Durazo-Frescas was a key part of three Mountain West championship teams that made three NCAA tournament appearances at UNLV, where her teams went 87-13. But with most of her family in the Phoenix and Tucson areas, she wanted relatives to be able to watch her senior season in person more often and entered the transfer portal.
GCU was the only Arizona program that sought her, having seen Durazo-Frescas' sharpshooting in a 2023 preseason scrimmage against UNLV at GCU Basketball Practice Facility.
"The prior knowledge was there," Miller said. "We're pretty good defensively, but she was a problem to guard."
And she remains one for opponents.
Playing in Phoenix has allowed as many as 20-plus relatives to be at a game, including when she set a GCU record by making nine 3-pointers in a game. But it was GCU's win at Arizona last month that was extra sweet for the family. Her uncle is a U of A engineer/scientist. Her great-grandmother was an avid Wildcats fan. Her grandfather worked at Tucson newspapers.

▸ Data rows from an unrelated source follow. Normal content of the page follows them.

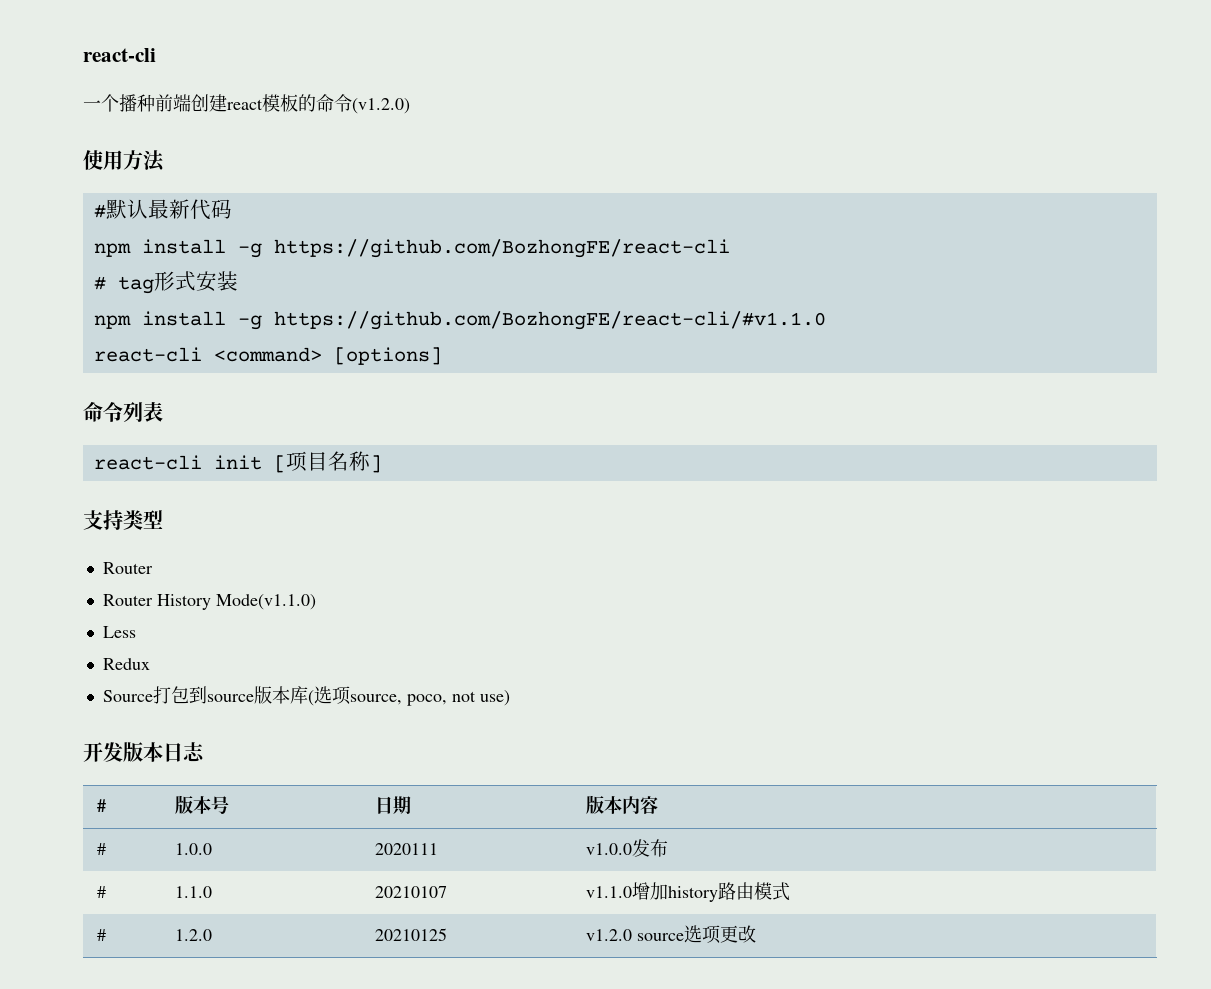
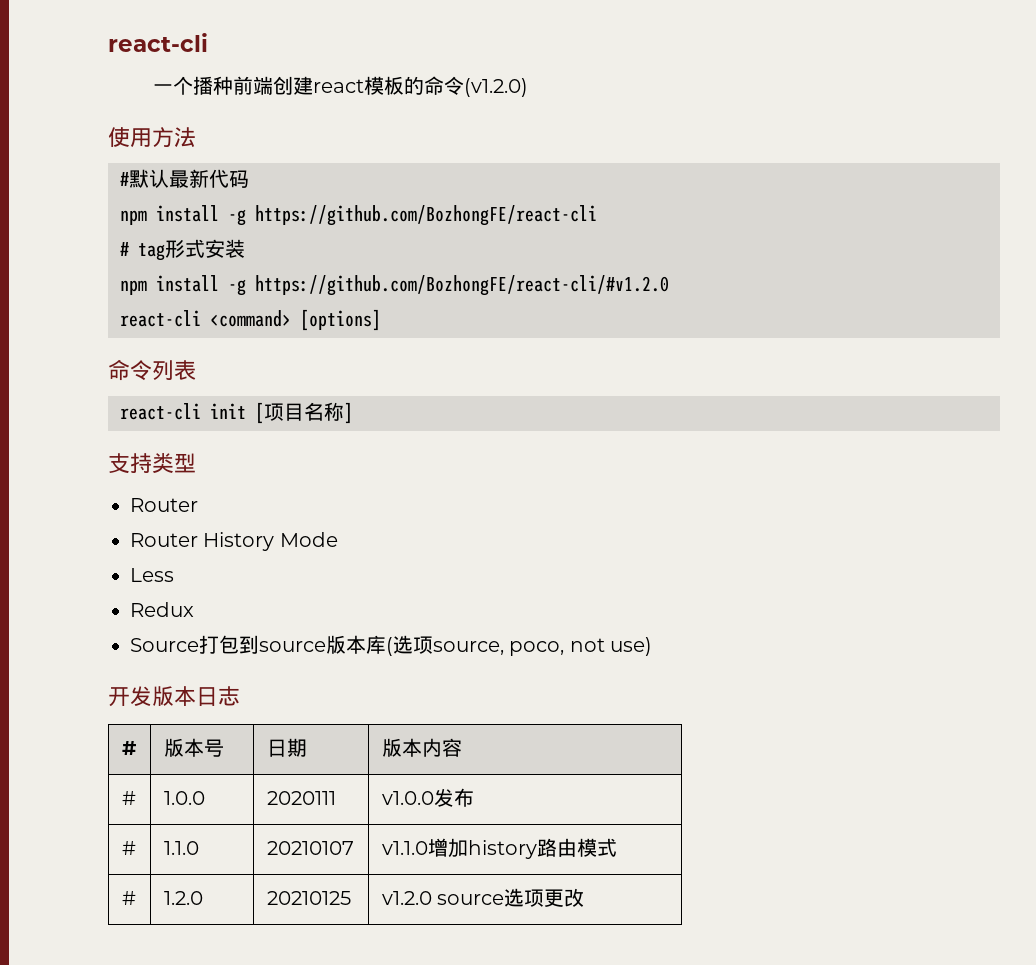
- npm install -g https://github.com/BozhongFE/react-cli/#v1.1.0
+ npm install -g https://github.com/BozhongFE/react-cli/#v1.2.0
- Router History Mode(v1.1.0)
+ Router History Mode

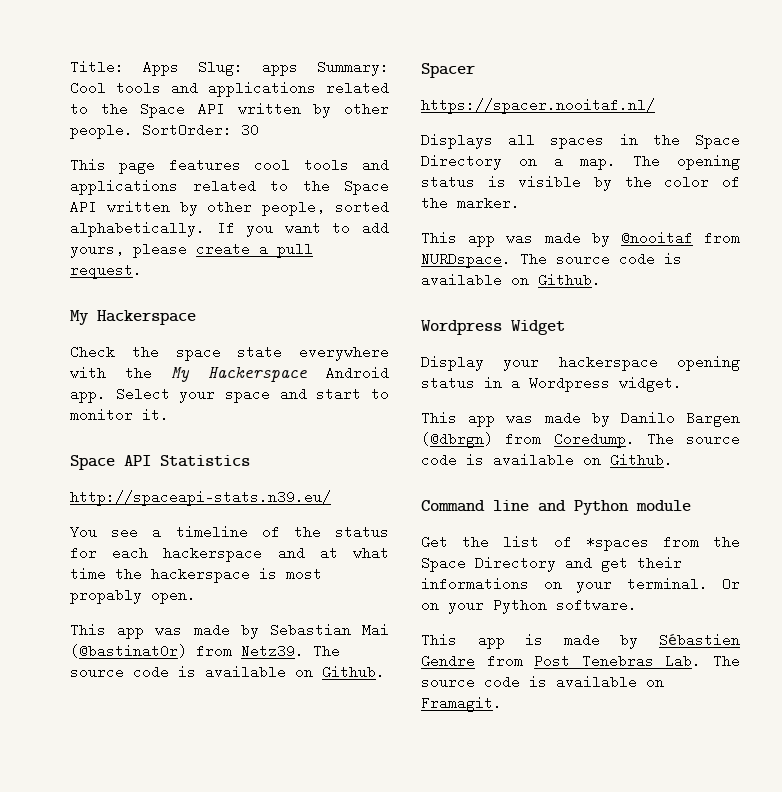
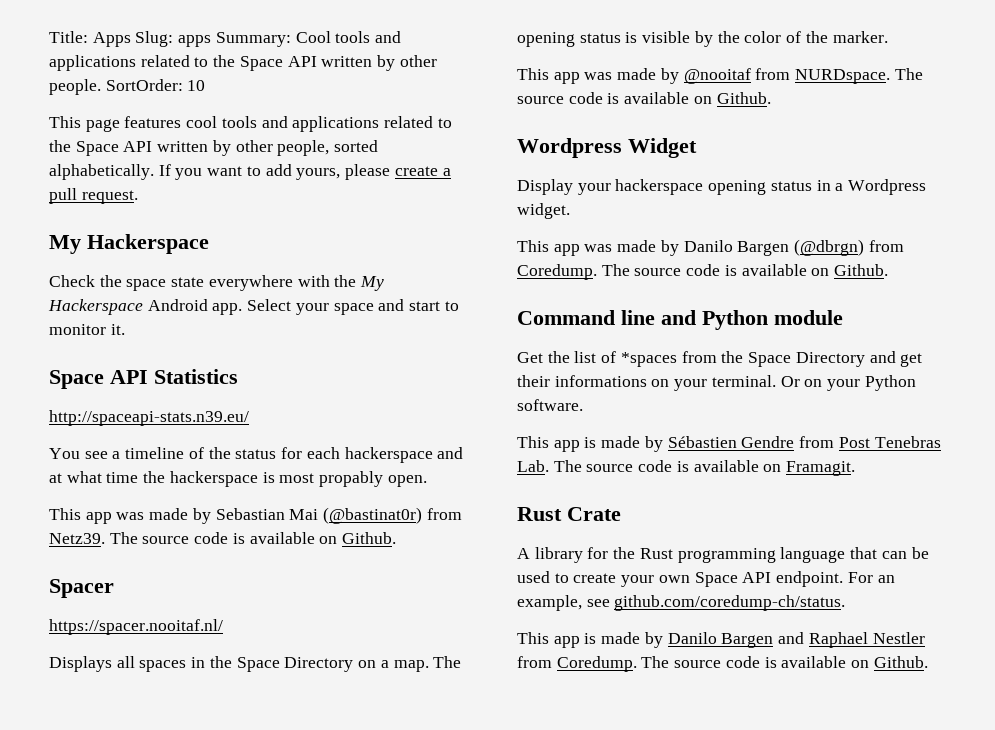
- SortOrder: 30
+ SortOrder: 10
+ Rust Crate
+ A library for the Rust programming language that can be used to create your own Space API endpoint. For an example, see github.com/coredump-ch/status.
+ This app is made by Danilo Bargen and Raphael Nestler from Coredump. The source code is available on Github.

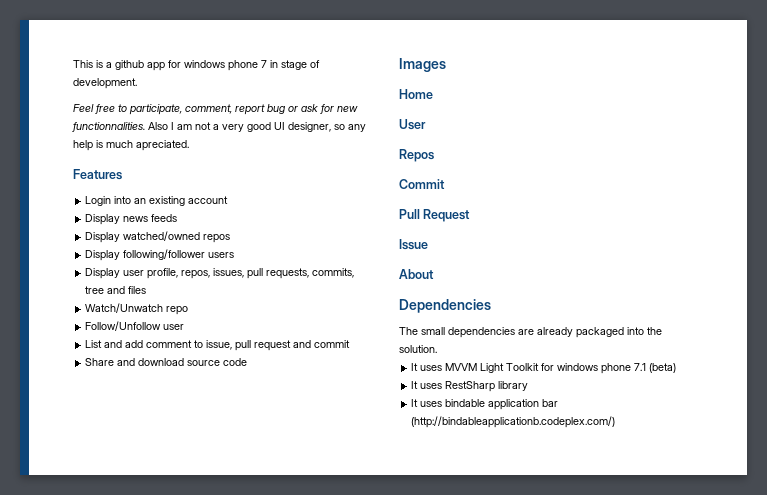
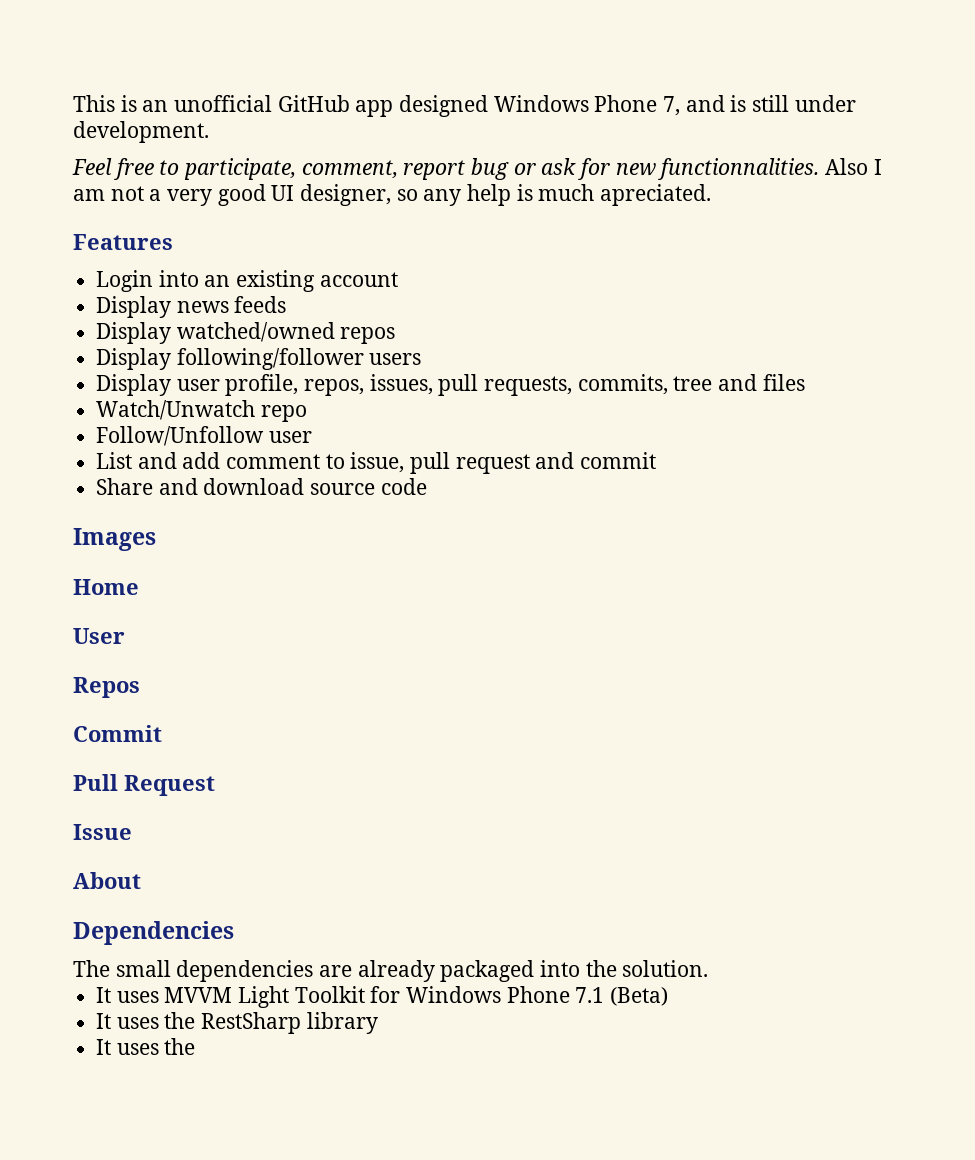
- This is a github app for windows phone 7 in stage of development.
+ This is an unofficial GitHub app designed Windows Phone 7, and is still under development.
- It uses MVVM Light Toolkit for windows phone 7.1 (beta)
- It uses RestSharp library
- It uses bindable application bar (http://bindableapplicationb.codeplex.com/)
+ It uses MVVM Light Toolkit for Windows Phone 7.1 (Beta)
+ It uses the RestSharp library
+ It uses the

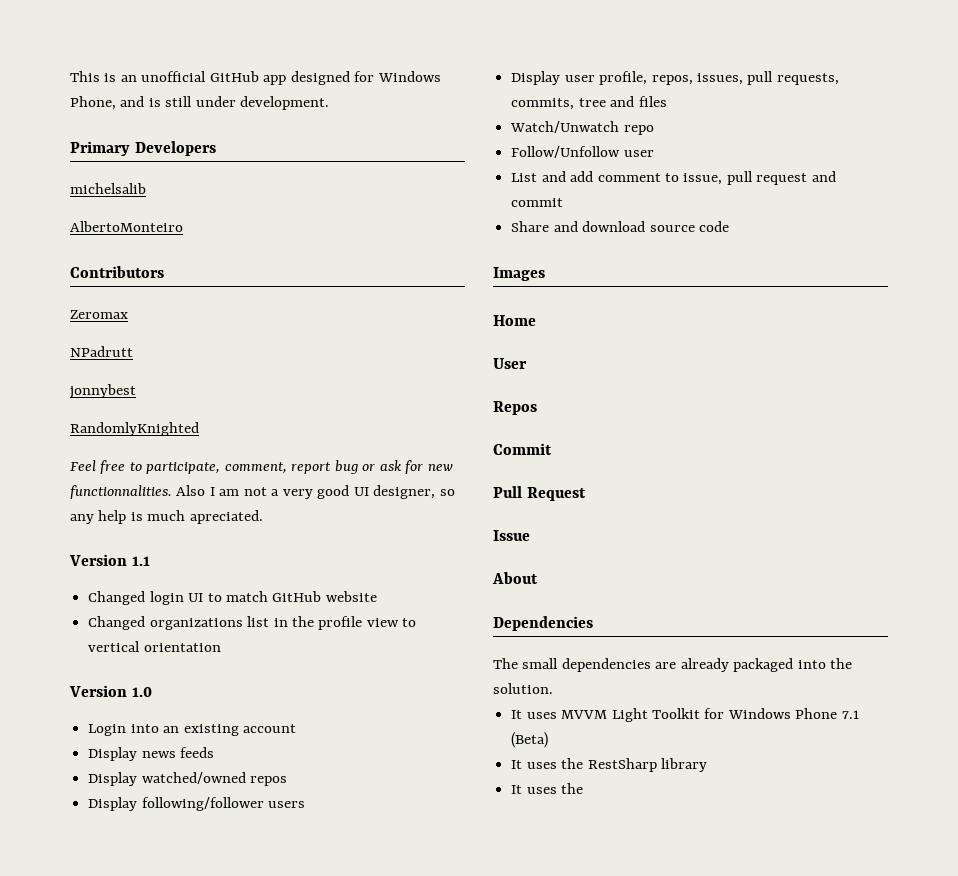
- This is an unofficial GitHub app designed Windows Phone 7, and is still under development.
+ This is an unofficial GitHub app designed for Windows Phone, and is still under development.
+ Primary Developers
+ michelsalib
+ AlbertoMonteiro
+ Contributors
+ Zeromax
+ NPadrutt
+ jonnybest
+ RandomlyKnighted
- Features
+ Version 1.1
+ Changed login UI to match GitHub website
+ Changed organizations list in the profile view to vertical orientation
+ Version 1.0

"If you're not going to play there, you're going to beat them there," her mother told Durazo-Frescas, who made the go-ahead 3-pointer for Arizona's only home loss this season.
With 265 career 3s and 1,028 career points, Durazo-Frescas already has scored more points in 17 Lopes games than she did in 33 games at UNLV last season.
A loaded Lopes lineup also starring Tiarra Brown, Laura Erikstrup and Trinity San Antonio frees Durazo-Frescas to fire away for 15.1 points per game or be a decoy who opens driving lanes and post-up positions for teammates.
"I've never seen a quicker release," Miller said of Durazo-Frescas' shot. "When she gets it in her hands, it's coming out. And she has to because people are flying at her at rapid speed. There's not a lot of motion. It's a very compact stroke. She doesn't have to bring the ball down to go back up."
Durazo-Frescas has played in the NCAA tournament previously, but she wants to see it happen for the first time for GCU this season. Faith connected Durazo-Frescas to her teammates quickly and proved to make GCU's Christian culture an ideal fit.
"Once we share that bond together, there's no breaking anything and then there's no breaking us on the court," Durazo-Frescas said. "It's something that I'd never experienced before.
"I want it so bad for them. It's such a surreal fan climbing up on that ladder and cutting down the nets and going to the NCAA tournament. The talent we have on this team is unstoppable. I see a pro in every single one of them."